100 Years Later, 100 Organizations Strong: Following the Footsteps of God
One hundred years ago, in October 1917, Cameron Townsend, a college student from California, stepped off a steamship onto the streets of San José, Guatemala. Townsend had accepted a friend's challenge to take a year off from college to do missionary service. He volunteered as a traveling salesman, selling Spanish Bibles in the interior of Guatemala, and sharing the gospel with people he met along the way. Townsend had planned to return to the US at the end of his commitment, to finish his education and become a pastor. However, God was calling him to a work that would have a much greater Kingdom impact. For it was in Guatemala that Townsend met Francisco Díaz, a committed Cakchiquel Christian who became the catalyst to ignite an innovative new movement in missions that would eventually spread around the globe: the translation of God's Word into peoples’ heart languages.
Francisco Díaz, who served alongside Cameron Townsend selling Spanish Bibles, quickly became a close friend and mentor to the passionate young worker from the North. Together they spent hours walking the trails from town to town, farm to farm, selling Bibles and sharing God's good news – and seeing lives changed. Díaz translated for Cakchiquel people they met along the way, and Townsend was impressed with his ability to communicate biblical truths to other Cakchiquels.
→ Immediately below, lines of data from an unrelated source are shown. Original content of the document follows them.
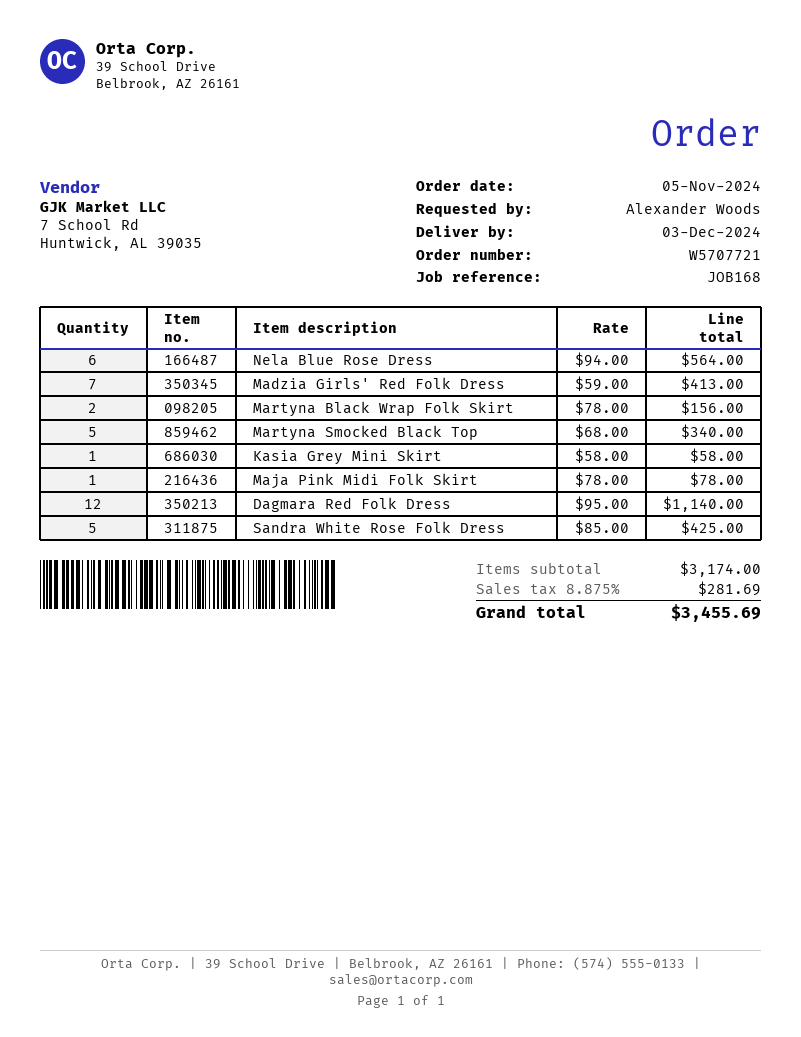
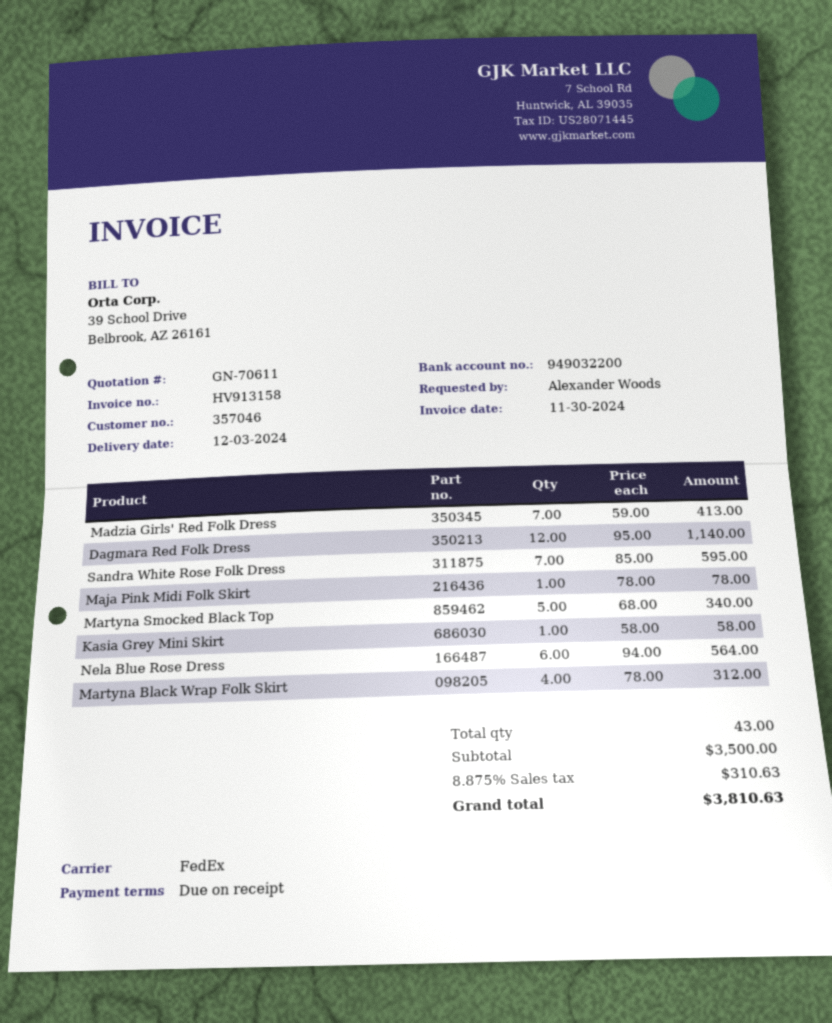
Martyna Black Wrap Folk Skirt: 2 x 78.00 = 156.00 -> 4 x 78.00 = 312.00
Sandra White Rose Folk Dress: 5 x 85.00 = 425.00 -> 7 x 85.00 = 595.00
subtotal: 3174.00 -> 3500.00
tax: 8.875% = 281.69 -> 8.875% = 310.63
total: 3455.69 -> 3810.63

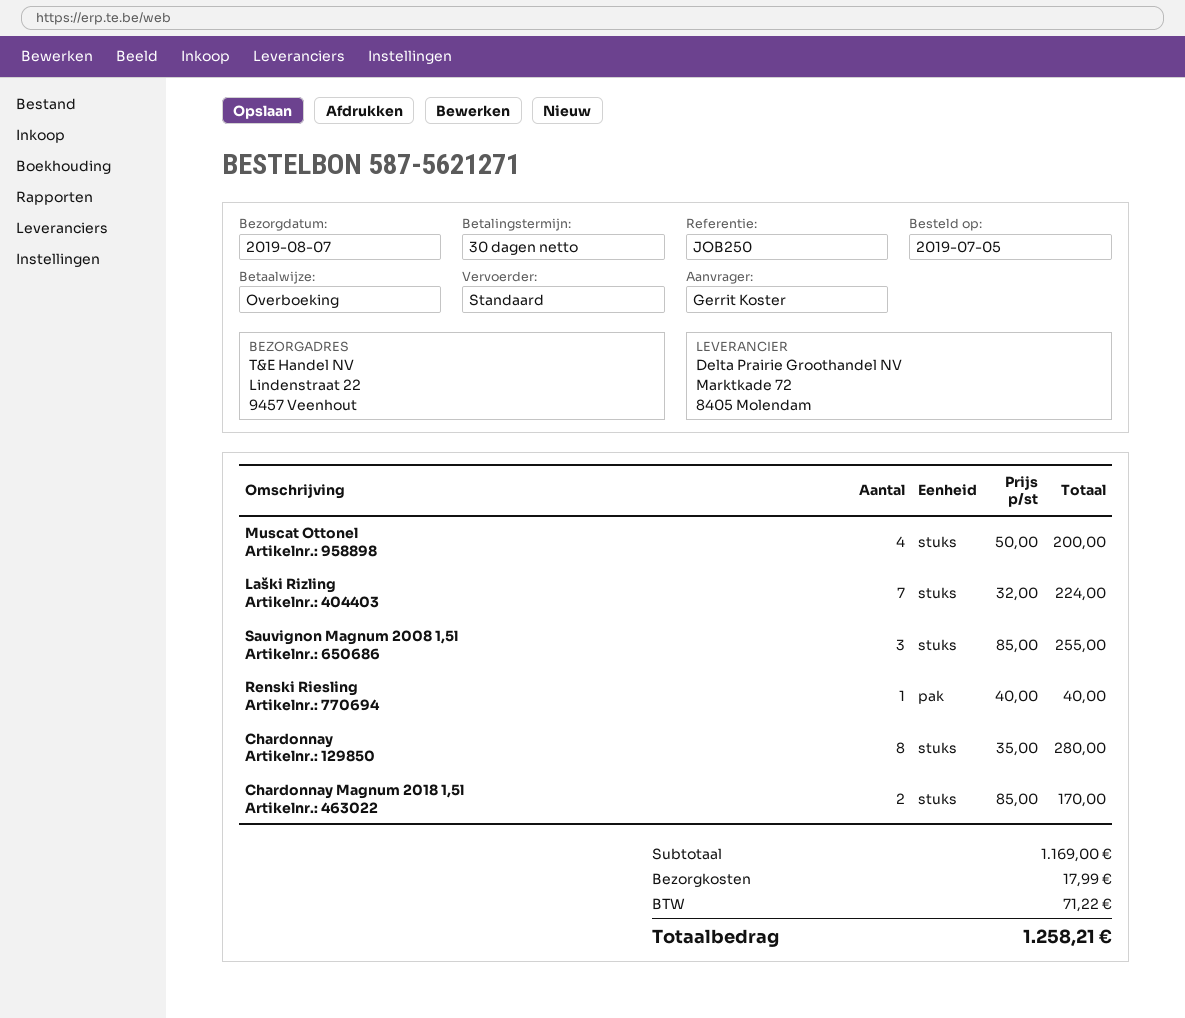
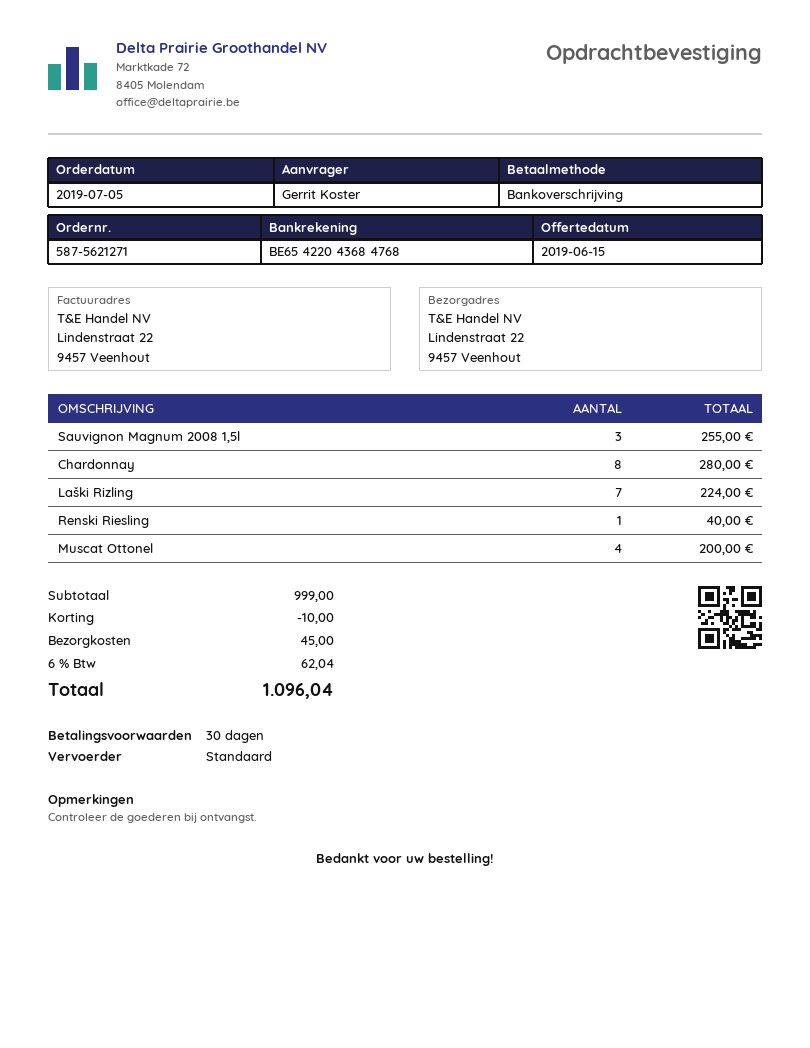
Chardonnay Magnum 2018 1,5l: 2 for 170.00 -> none
subtotal: 1169.00 -> 999.00
discount: none -> 10.00
shipping: 17.99 -> 45.00
tax: 71.22 -> 62.04
total: 1258.21 -> 1096.04

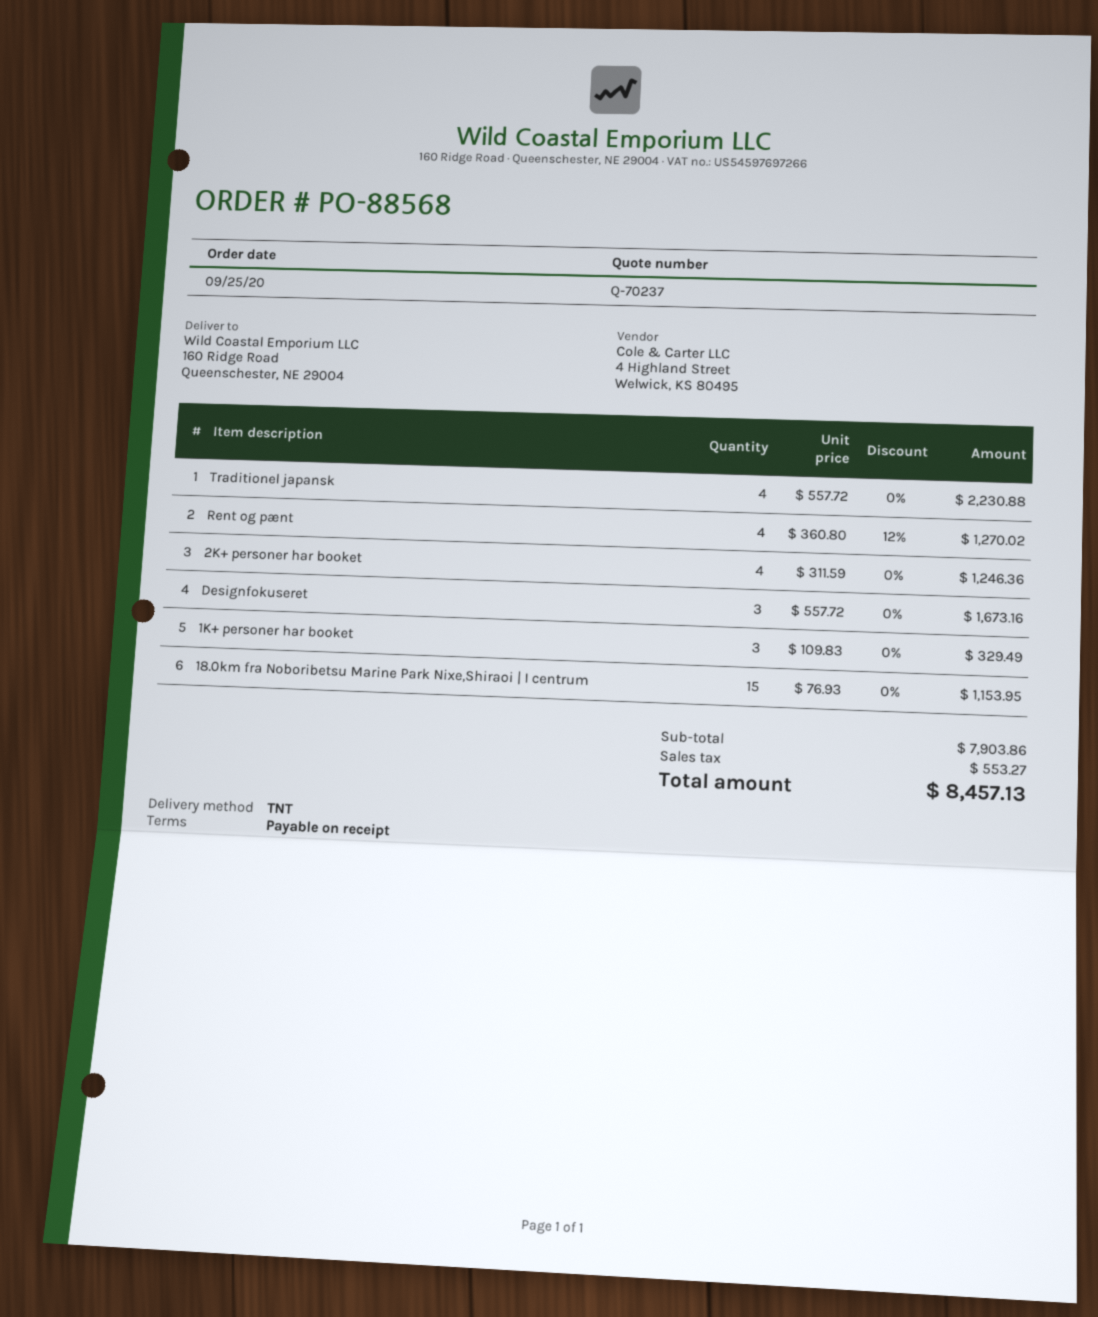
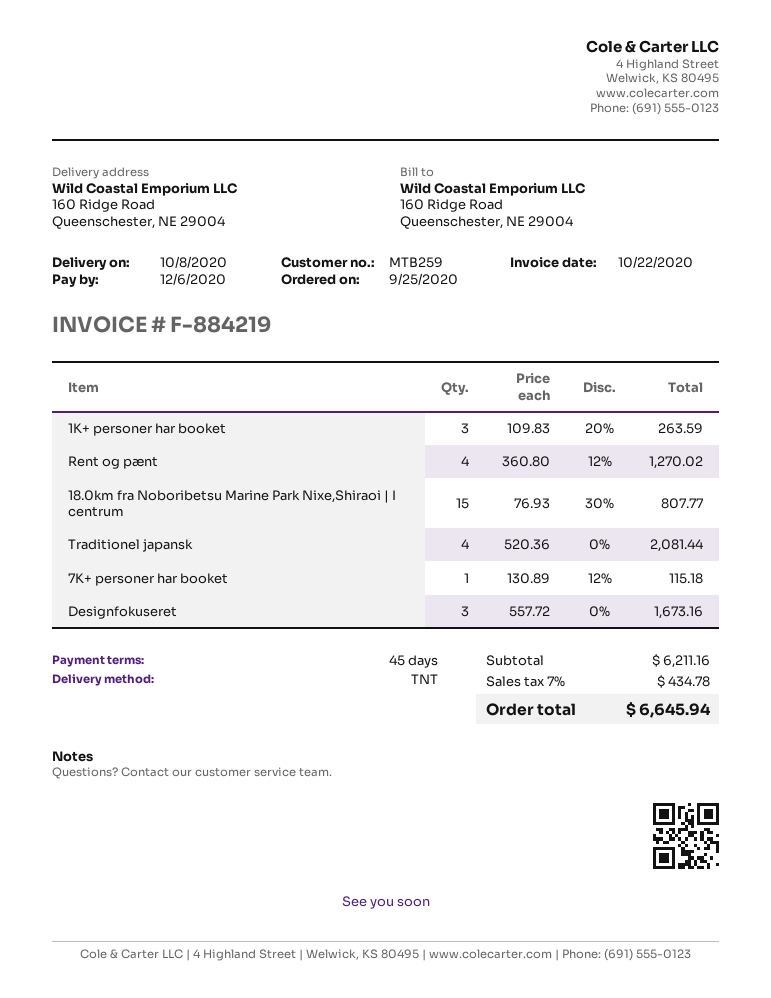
payment terms: on receipt -> 45 days
Traditionel japansk: 4 x 557.72 = 2230.88 -> 4 x 520.36 = 2081.44
2K+ personer har booket: 4 x 311.59 = 1246.36 -> none
1K+ personer har booket: 3 x 109.83 = 329.49 -> 3 x 109.83 - 20% = 263.59
18.0km fra Noboribetsu Marine Park Nixe,Shiraoi | I centrum: 15 x 76.93 = 1153.95 -> 15 x 76.93 - 30% = 807.77
7K+ personer har booket: none -> 1 x 130.89 - 12% = 115.18
subtotal: 7903.86 -> 6211.16
tax: 553.27 -> 434.78
total: 8457.13 -> 6645.94

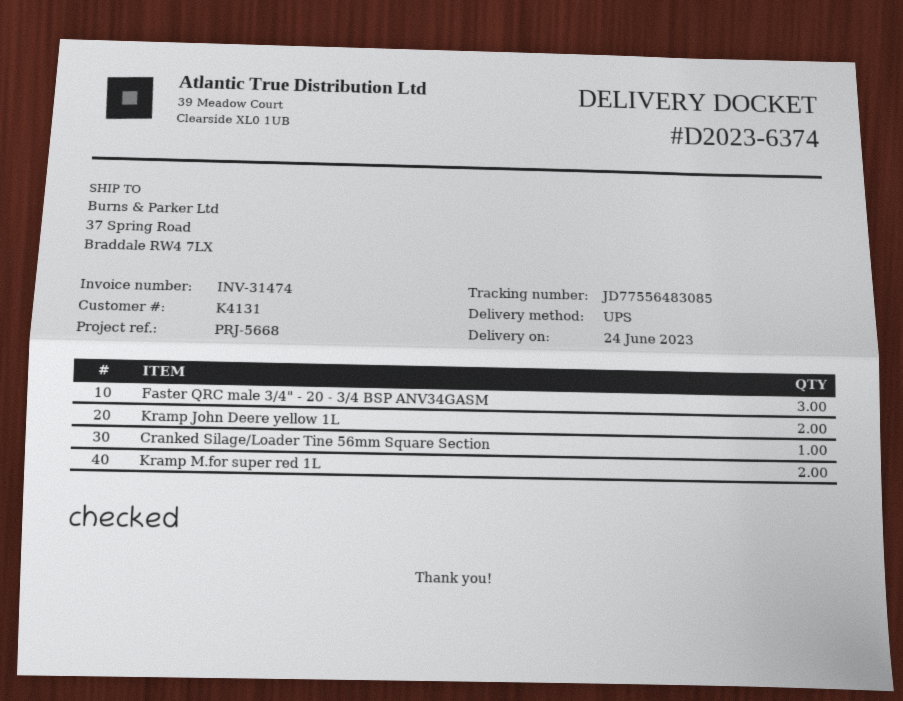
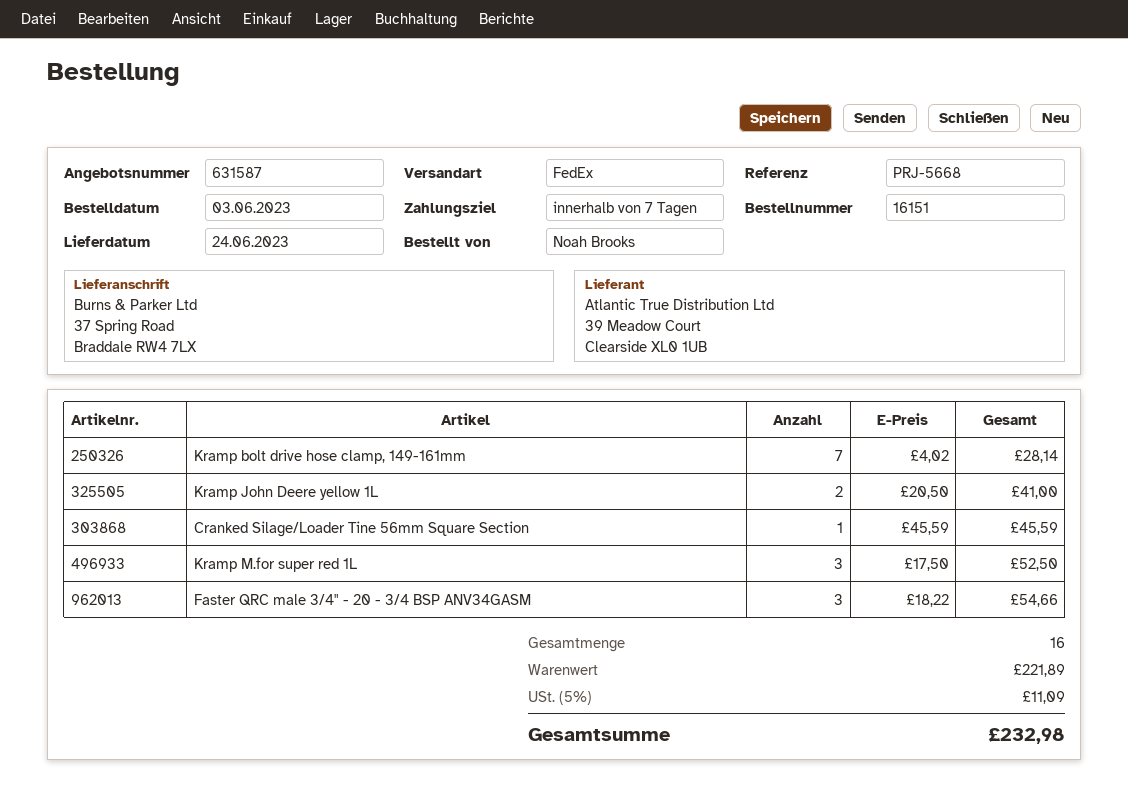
shipping method: UPS -> FedEx
Kramp M.for super red 1L: 2 -> 3
Kramp bolt drive hose clamp, 149-161mm: none -> 7

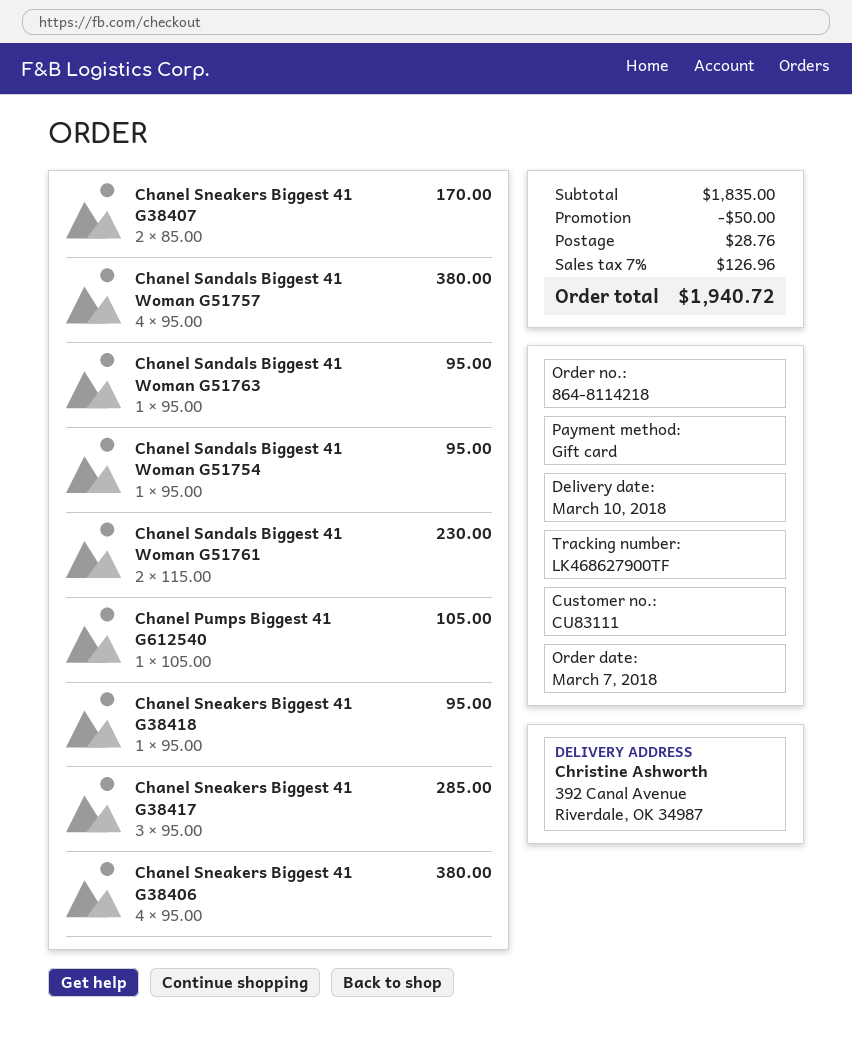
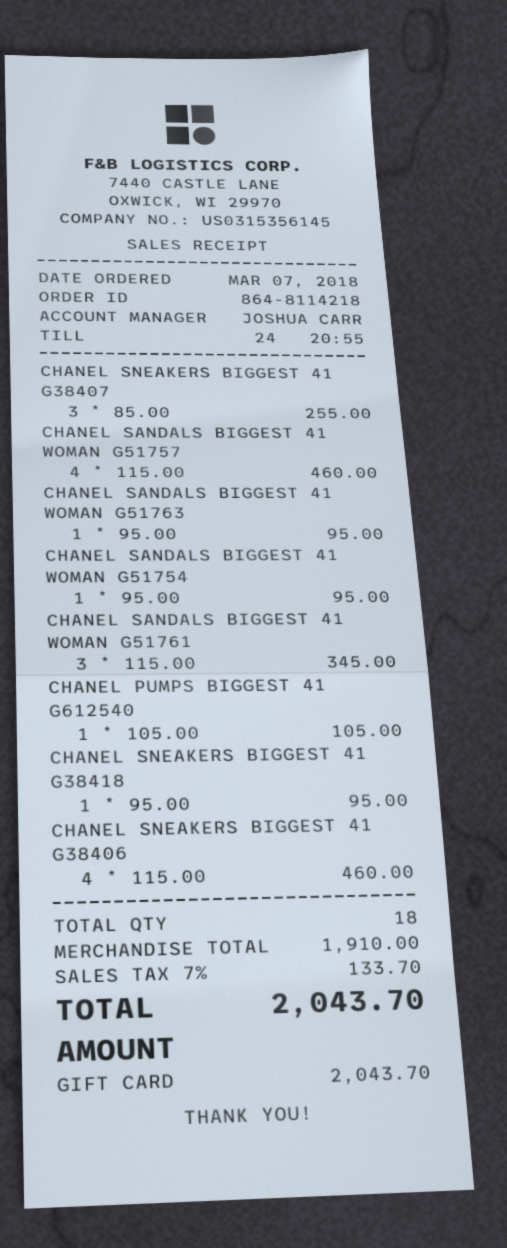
Chanel Sneakers Biggest 41 G38407: 2 x 85.00 = 170.00 -> 3 x 85.00 = 255.00
Chanel Sandals Biggest 41 Woman G51757: 4 x 95.00 = 380.00 -> 4 x 115.00 = 460.00
Chanel Sandals Biggest 41 Woman G51761: 2 x 115.00 = 230.00 -> 3 x 115.00 = 345.00
Chanel Sneakers Biggest 41 G38417: 3 x 95.00 = 285.00 -> none
Chanel Sneakers Biggest 41 G38406: 4 x 95.00 = 380.00 -> 4 x 115.00 = 460.00
subtotal: 1835.00 -> 1910.00
discount: 50.00 -> none
shipping: 28.76 -> none
tax: 7% = 126.96 -> 7% = 133.70
total: 1940.72 -> 2043.70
Through his relationship with this quiet Christian man, Townsend soon became aware of a large gap in the missions efforts in the beautiful country of Guatemala: Sixty percent of Guatemalans were indigenous, yet mission efforts were focused solely on reaching the Spanish-speaking population, the Ladinos. Townsend became convinced that reaching the Cakchiquel people required speaking their language. He also soon realized that for them to truly understand the Scriptures, they would need to have God's Word in Cakchiquel, so that they could read it for themselves.
A partnership was born. Díaz, with Townsend's help, set out to start a Cakchiquel-language school, and Townsend, by then newly married, began with his wife to learn the Cakchiquel language in earnest. Soon they began work together with Díaz to translate the Bible into Cakchiquel. It was not easy, especially when obstacles were thrown in their way. Townsend's mission organization was not ready to adopt this new way of working. Then, tragically, Díaz contracted malaria and died, leaving Townsend without a translation partner. But Francisco Díaz's historic legacy had been firmly established by God: the birth of a Bible translation ministry that would eventually reach around the world.
Today – a hundred years after Townsend set foot on Guatemalan soil and learned from Díaz that not all people had access to hearing about God in their own languge – about 100 organizations around the world that make up the Wycliffe Global Alliance are involved in Scripture translation, or in support of the Bible translation movement. The seed of this vision began with the relationship between these two men, who came from two different cultures, and spoke two different languages, but whose hearts and footsteps met in one mission – that the message of the gospel, and the truths of God's written revelation, become available to people in the language that they understand best.
Please celebrate with us the 100th anniversary of a young 21-year-old cross-cultural worker following the footsteps of God as he entered Guatemala. And for the 35-year-old Cakchiquel man who walked the trails alongside him, and taught him so much, as they shared the gospel and Bibles in villages throughout Guatemala and in neighboring countries. Praise God for all that he has done to build a network of people and organizations around the world to accomplish the translation of his Word into thousands of languages. Pray for the steps taken each day by people in about 100 Bible translation organizations worldwide that make up the Wycliffe Global Alliance. They are committed to coming alongside language communities that are translating God's Word into the languages that speak to their hearts.
There is much work left to be done. What steps will you take to be part of God's mission to reach all peoples who need to learn of God's love through his Word?